Rupert Brooke or Emily Dickinson

Rupert Brooke
* Background Research on WW I:
* It began on July 28, 1914, and ended on Nov. 11, 1918.
* Nearly 10 million soldiers died during the four years of the war. Most of the battles took place in Europe. They were fought on land, at sea, and in the air. * Two groups of nations fought World War I. One group was called the Central Powers. It included Germany, Austria-Hungary, Bulgaria, and the Ottoman Empire. The other group was called the Allies. It was made up of more than 20 countries. The initial Allied powers were France, the United Kingdom, and Russia. Italy joined them in 1915. The United States joined the Allied cause in 1917. * There were many reasons for World War I. But the event that started the war was the assassination, or killing, of Archduke Franz Ferdinand, the ruler of a country called Austria-Hungary. * After the Central Powers surrendered, or gave up, a peace treaty was signed.
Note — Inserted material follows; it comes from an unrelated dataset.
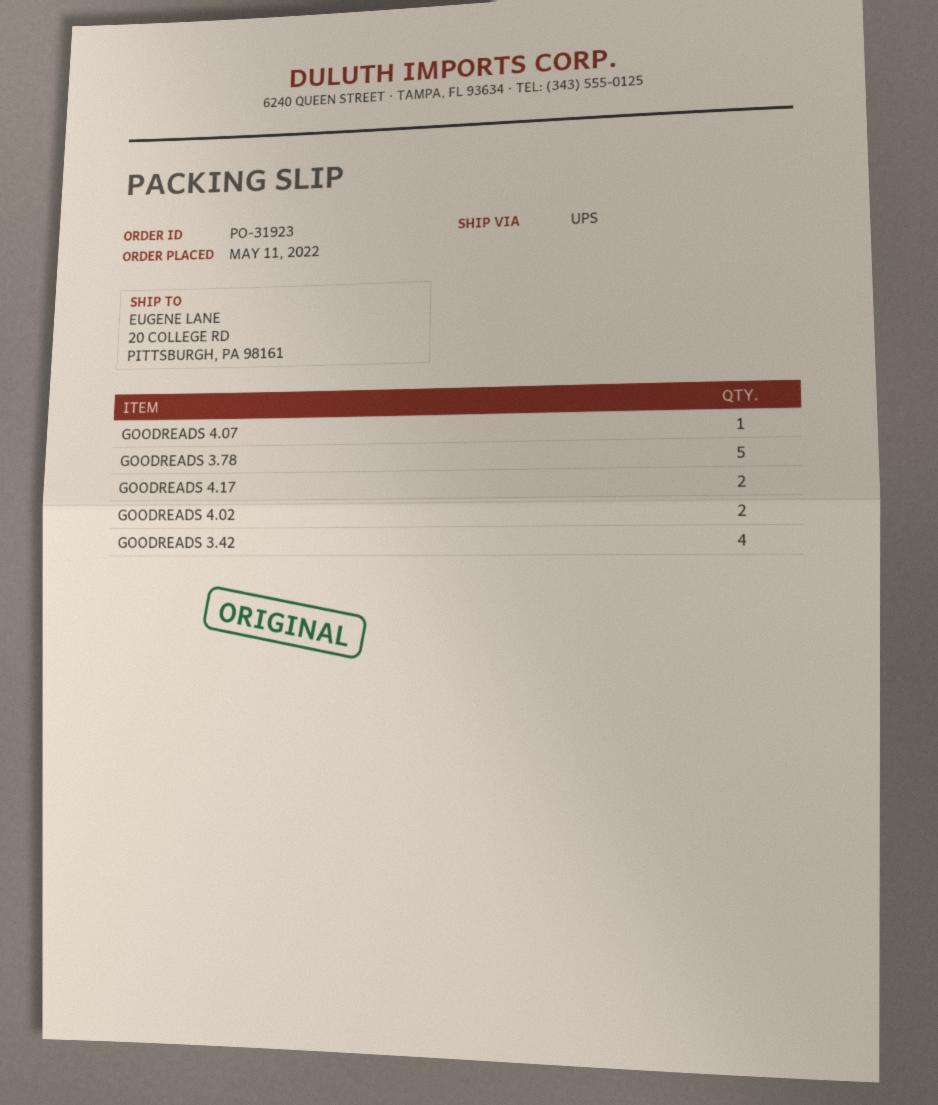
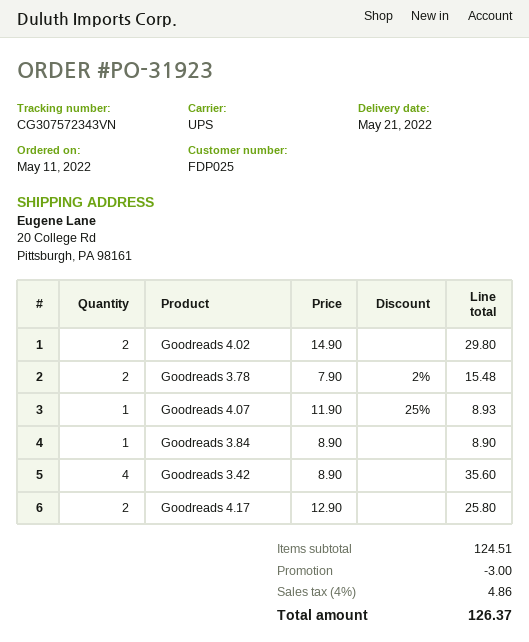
GOODREADS 3.78: 5 -> 2
Goodreads 3.84: none -> 1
Austria-Hungary and Germany gave up some of their land, and the names and borders of some countries changed. * Several new kinds of weapons and warfare were introduced during World War I such as poison gas, flame thrower, artillery and machine gun, tank, airplane, and submarine.

* Biographical Research:
* Rupert Chawner Brooke was born in Rugby, England, on August 3, 1887. * Young Brooke, the middle child among three brothers, attended Rugby School, playing cricket and football, excelling in English, winning prizes for his poetry, and becoming Head Boy. * From Rugby, Brooke entered King’s College, Cambridge, where, under the influence of more modern writers and intellectuals, he abandoned some of the Decadent fin de siècle postures found in his earlier poetry. * Freed from the day-to-day influence of his family, he joined the socialist Fabian Society and university dramatic groups; he also began writing for the Cambridge Review, a university journal with a national reputation. During his Cambridge years, from 1906 to 1909, he wrote at least sixty poems, about a third of which were printed in his first volume of poetry, Poems, in 1911. * Failure to receive a first-class degree and the complications of emotional exhaustion prompted Brooke to leave Cambridge for the small village of Grantchester, just a few miles distant but far enough from the attractions of the University City. * In early 1912, however, Brooke suffered a breakdown, compounded by both personal and professional considerations. His literary career, his dependency on his changing circle of acquaintances, his relationship with his mother, and his other emotional attachments led him to fear that he was becoming insane. * In 1913, Brooke traveled to Canada, the United States, and the islands of the South Pacific. By the time of Brooke’s return to England in the spring of 1914, his future seemed bright as a poet or literary critic, even perchance a politician. * On the day after his twenty-seventh birthday, however, Great Britain entered World War I, and Brooke soon sought an officer’s commission. * In spite of Brooke’s robust appearance, his health had always been problematic, and before his unit entered combat he became ill with fever and died on a hospital ship in the Aegean Sea on April 23, 1915, England’s St. George’s Day.

* Poems About War:
Clouds
Down the blue night the unending columns press
In noiseless tumult, break and wave and flow,
Now tread the far South, or lift rounds of snow
Up to the white moon's hidden loveliness.
Some pause in their grave wandering comradeless,
And turn with profound gesture vague and slow,
As who would pray good for the world, but know
Their benediction empty as they bless.
They say that the Dead die not, but remain
Near to the rich heirs of their grief and mirth....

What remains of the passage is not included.